Your instructions:
Omit the pictures, then reproduce every remaining record exactly.

Web page edit records:

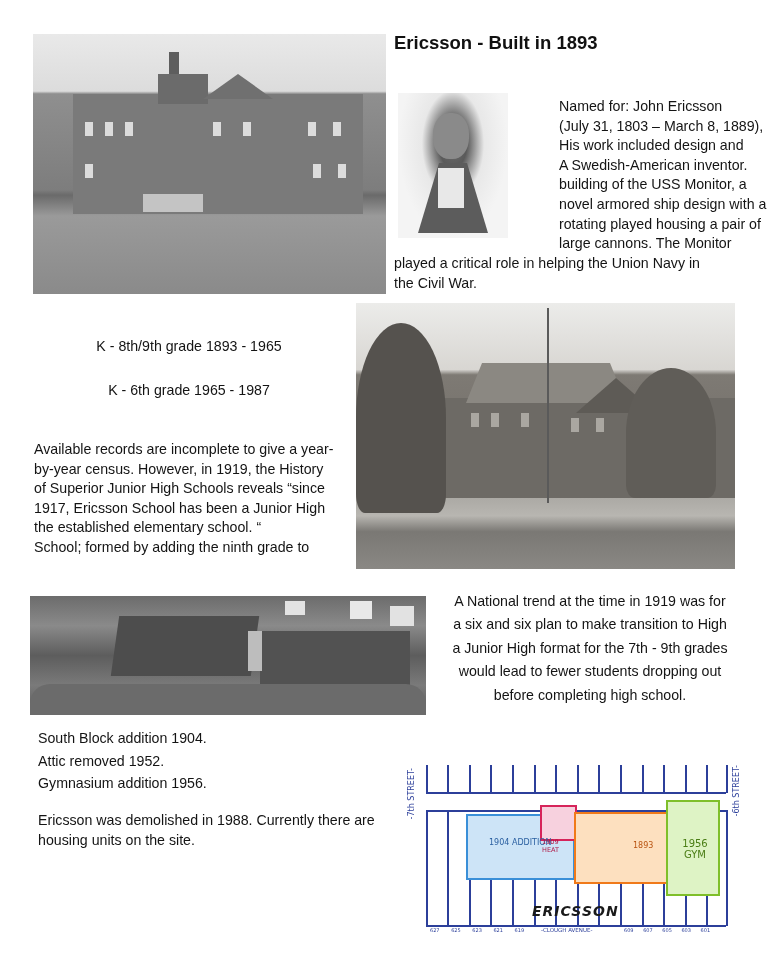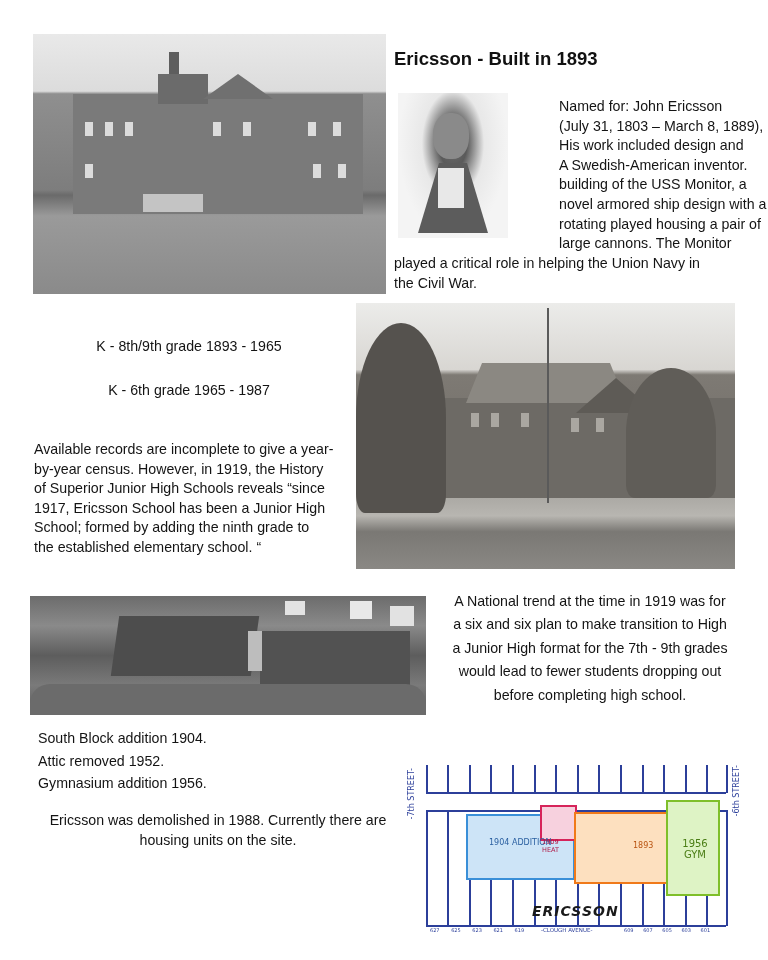--- a/index.html
+++ b/index.html
@@ -37,7 +37,7 @@
 </head>
 <body>
 
-<div class="abs" style="left:394px; top:48px; font-size:18.5px; font-weight:bold; color:#111;">Ericsson - Built in 1893</div>
+<div class="abs" style="left:394px; top:32px; font-size:18.5px; font-weight:bold; color:#111;">Ericsson - Built in 1893</div>
 
 <div class="photo photo1" title="Early photo of Ericsson School with students in front">
   <div class="bld" style="left:40px; top:60px; width:290px; height:120px; background:#7a7a7a;"></div>

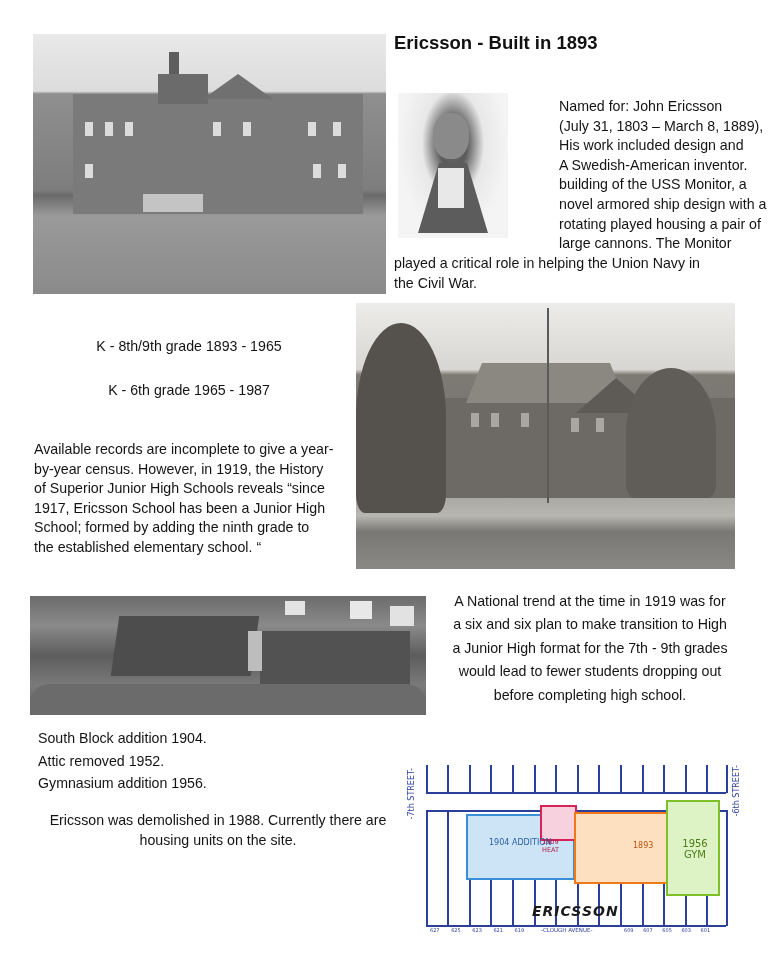--- a/index.html
+++ b/index.html
@@ -86,8 +86,8 @@
   <div>by-year census.  However, in 1919, the History</div>
   <div>of Superior Junior High Schools reveals “since</div>
   <div>1917, Ericsson School has been a Junior High</div>
+  <div>the established elementary school. “</div>
   <div>School; formed by adding the ninth grade to</div>
-  <div>the established elementary school. “</div>
 </div>
 
 <div class="photo photo2" title="Ericsson School corner view with flagpole and trees">

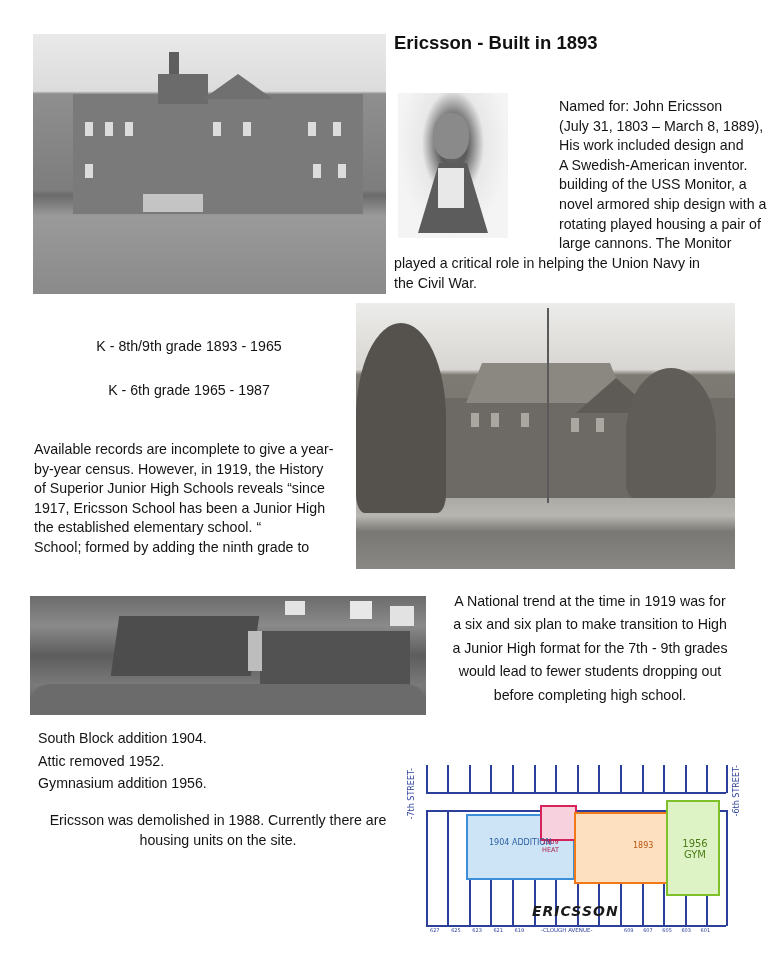--- a/index.html
+++ b/index.html
@@ -128,7 +128,7 @@
   <div>Gymnasium addition 1956.</div>
 </div>
 
-<div class="abs txt" style="left:38px; top:811px; width:360px;text-align:center;">
+<div class="abs txt" style="left:38px; top:811px; width:360px;">
   <div>Ericsson was demolished in 1988.  Currently there are</div>
   <div>housing units on the site.</div>
 </div>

Response to the task:
--- a/index.html
+++ b/index.html
@@ -37,7 +37,7 @@
 </head>
 <body>
 
-<div class="abs" style="left:394px; top:48px; font-size:18.5px; font-weight:bold; color:#111;">Ericsson - Built in 1893</div>
+<div class="abs" style="left:394px; top:32px; font-size:18.5px; font-weight:bold; color:#111;">Ericsson - Built in 1893</div>
 
 <div class="photo photo1" title="Early photo of Ericsson School with students in front">
   <div class="bld" style="left:40px; top:60px; width:290px; height:120px; background:#7a7a7a;"></div>

--- a/index.html
+++ b/index.html
@@ -86,8 +86,8 @@
   <div>by-year census.  However, in 1919, the History</div>
   <div>of Superior Junior High Schools reveals “since</div>
   <div>1917, Ericsson School has been a Junior High</div>
+  <div>the established elementary school. “</div>
   <div>School; formed by adding the ninth grade to</div>
-  <div>the established elementary school. “</div>
 </div>
 
 <div class="photo photo2" title="Ericsson School corner view with flagpole and trees">

--- a/index.html
+++ b/index.html
@@ -128,7 +128,7 @@
   <div>Gymnasium addition 1956.</div>
 </div>
 
-<div class="abs txt" style="left:38px; top:811px; width:360px;text-align:center;">
+<div class="abs txt" style="left:38px; top:811px; width:360px;">
   <div>Ericsson was demolished in 1988.  Currently there are</div>
   <div>housing units on the site.</div>
 </div>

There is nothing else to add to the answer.